MS MKHIZE: Before the Chairperson go on, I would like to tell the people who still concerned that their statements were not taken in their areas, that we still taking statements, but we are not taking them for a hearing, but we must take many, many more questions as much as possible up until June and maybe the KwaThema people who still have a concern, we would request them to contact us at our office, because there are already designated statement takers so that we can sort out this issue. Maybe we will still go back to and, and that we should still go back to KwaThema to take statements. At the moment we have got a Community Liaison Officer, but, unfortunately, this person is not here today, because we would introduce this person to you, but we do have the person in our office. Please contact us at the office so that we ensure that there is a mechanism put in place to take statements in KwaThema if you not satisfied that this issue was properly addressed.

CHAIRPERSON: Thank you very much. We are going to hand over to Barbara Watson. Before I allow Barbara Watson, as we are talking, there is a question we are going to post to all of you, that we request one person before we close this gathering to tell us what they think of this exercise today, because since we started and we want to get peoples' views on how do they feel about this gathering today.
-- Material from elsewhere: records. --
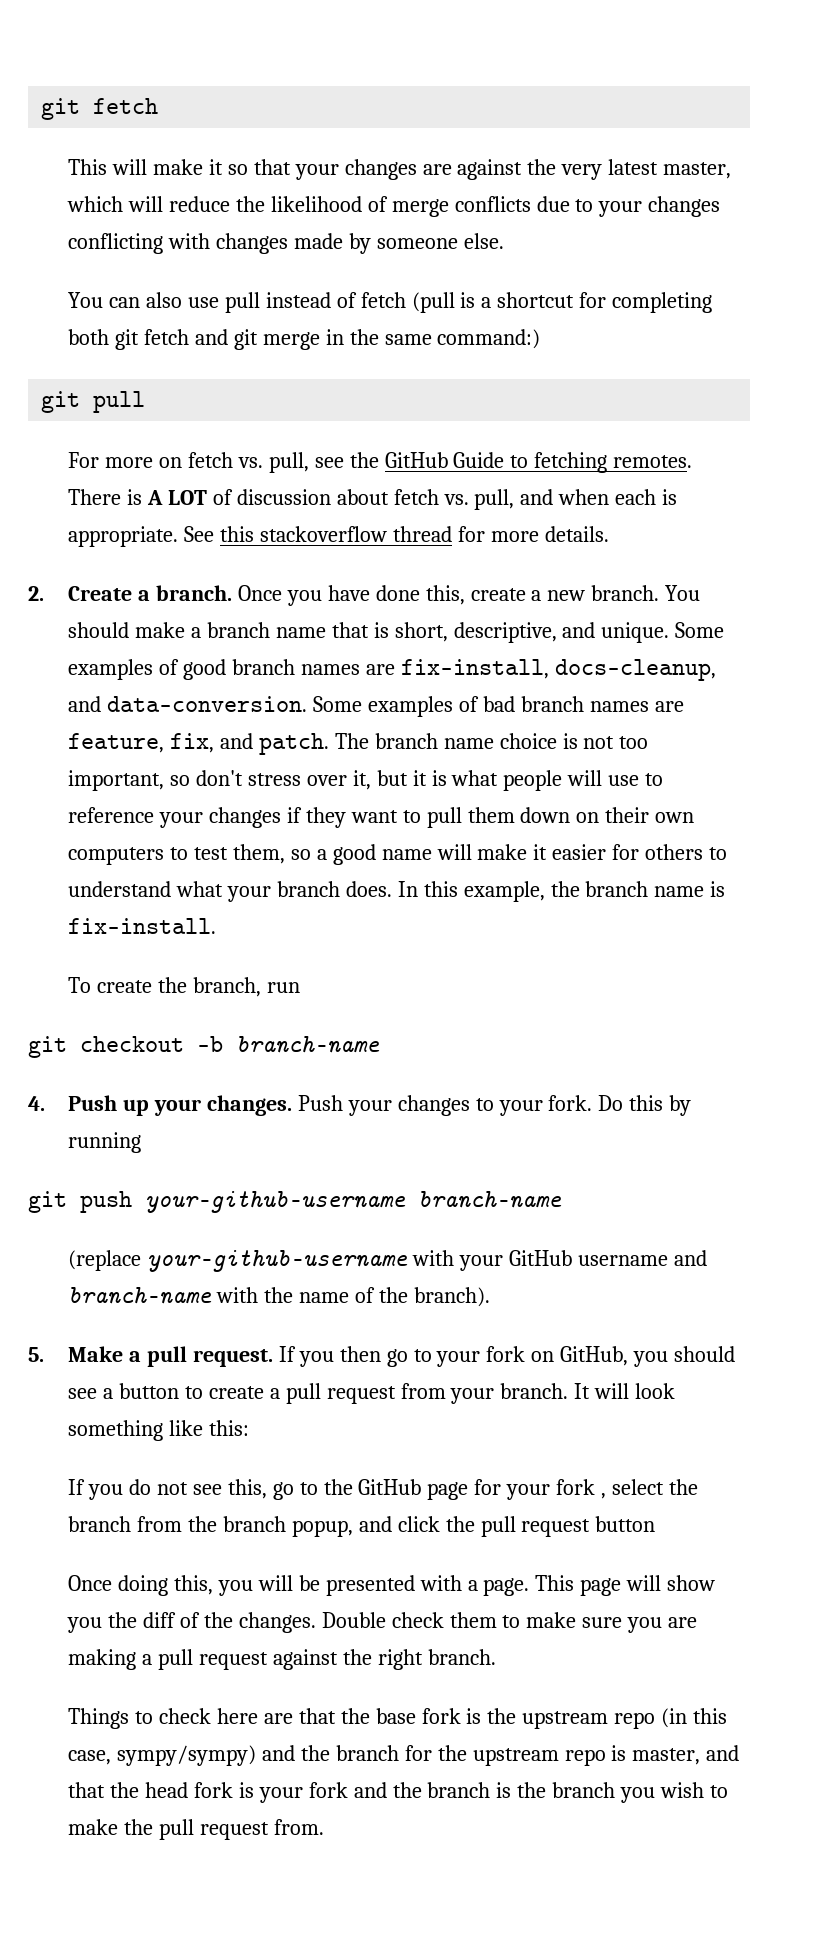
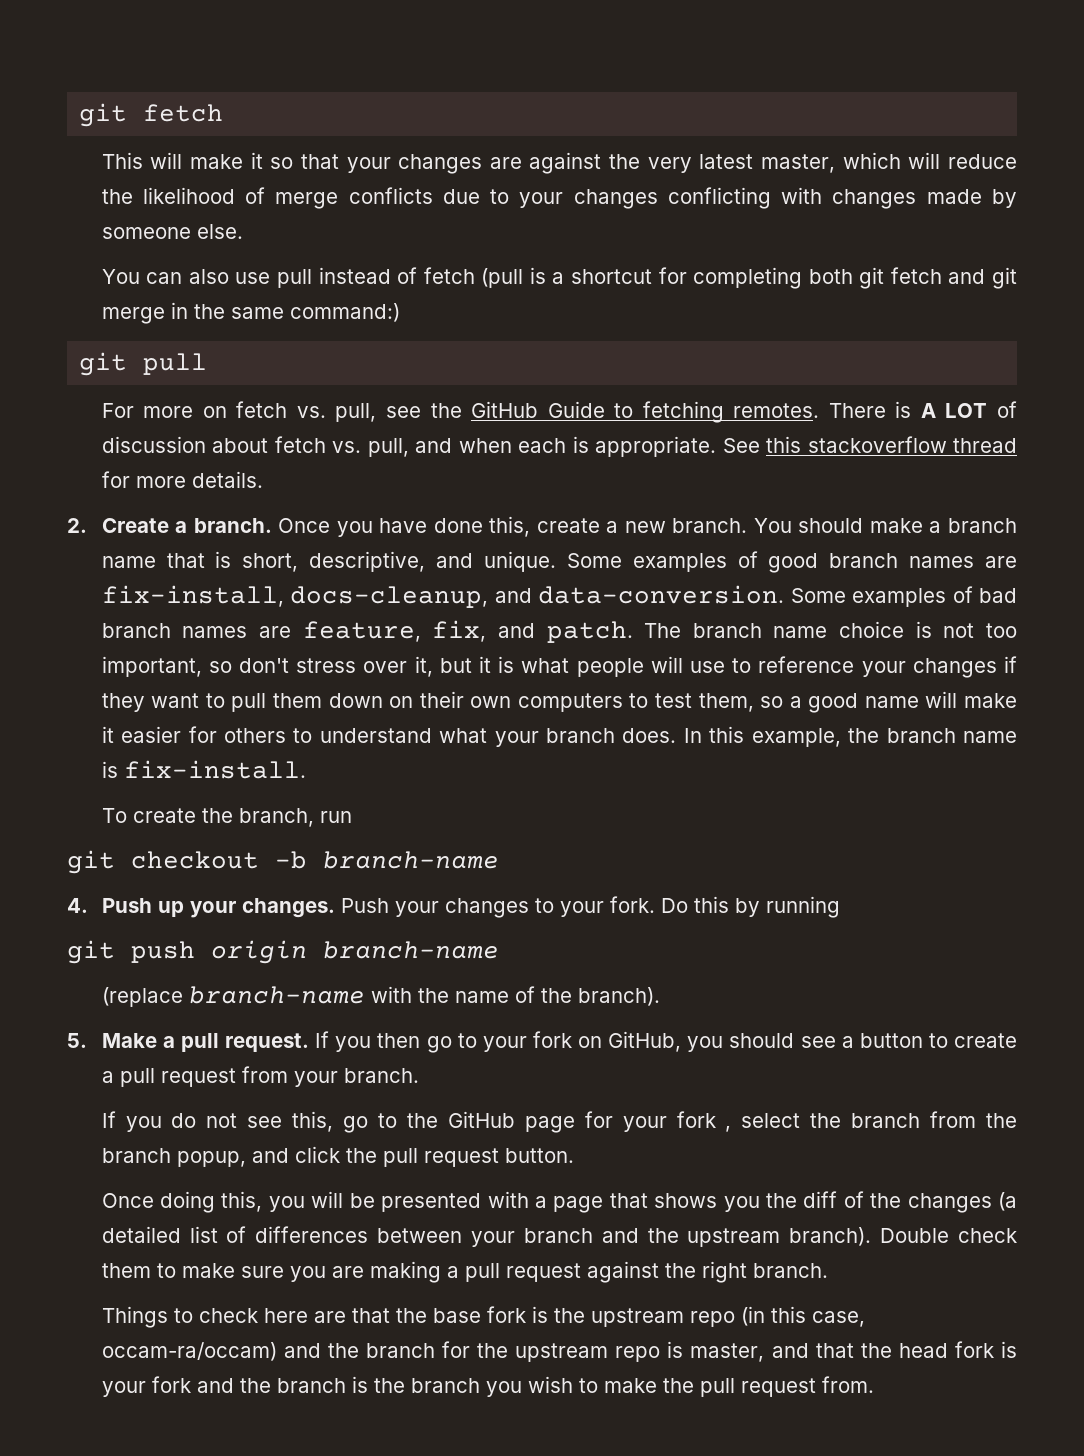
[145,1191,406,1213] your-github-username -> [211,940,307,964] origin
[146,1250,707,1272] your-github-username with your GitHub username and -> (183, 997) none
[574,1383,676,1399] [67,1420,249,1441] It will look something like this: -> (419, 1075) none
[595,1516,656,1532] button -> [504,1148,574,1163] button.
[483,1575,716,1596] page. This page will show -> [553,1193,718,1213] page that shows
[238,1612,316,1633] changes. -> [907,1192,1018,1213] [101,1226,872,1247] changes (a detailed list of differences between your branch and the upstream branch).
[116,1745,256,1766] sympy/sympy) -> [101,1342,277,1361] occam-ra/occam)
We are just going to take only two people to get their views and the evaluation of this gathering today, because after we have done our summary by Barbara Watson, this will happen after that. Thank you over to you Barbara.
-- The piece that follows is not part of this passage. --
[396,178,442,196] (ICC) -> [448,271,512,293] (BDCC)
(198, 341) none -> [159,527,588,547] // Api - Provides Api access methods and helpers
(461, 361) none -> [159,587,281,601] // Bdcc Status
MS WATSON: Thank you very much. I am sure all of you are very tired. We have been here all morning and we have had to, we have listened to a number of people and it is virtually impossible to remember everything. What I would like to give you is just a brief summary of some of the messages we got today. The Mayor, as you remember, was talking about the history of this town of Boksburg. All the terrible things of the past which happened and the need for this very community to think of ways of coming together and being reconciled with your own past, the fact that through the Truth Commission you have been given an opportunity at the East Rand to go through the history of the atrocities of the past. We are now in the process of looking forward.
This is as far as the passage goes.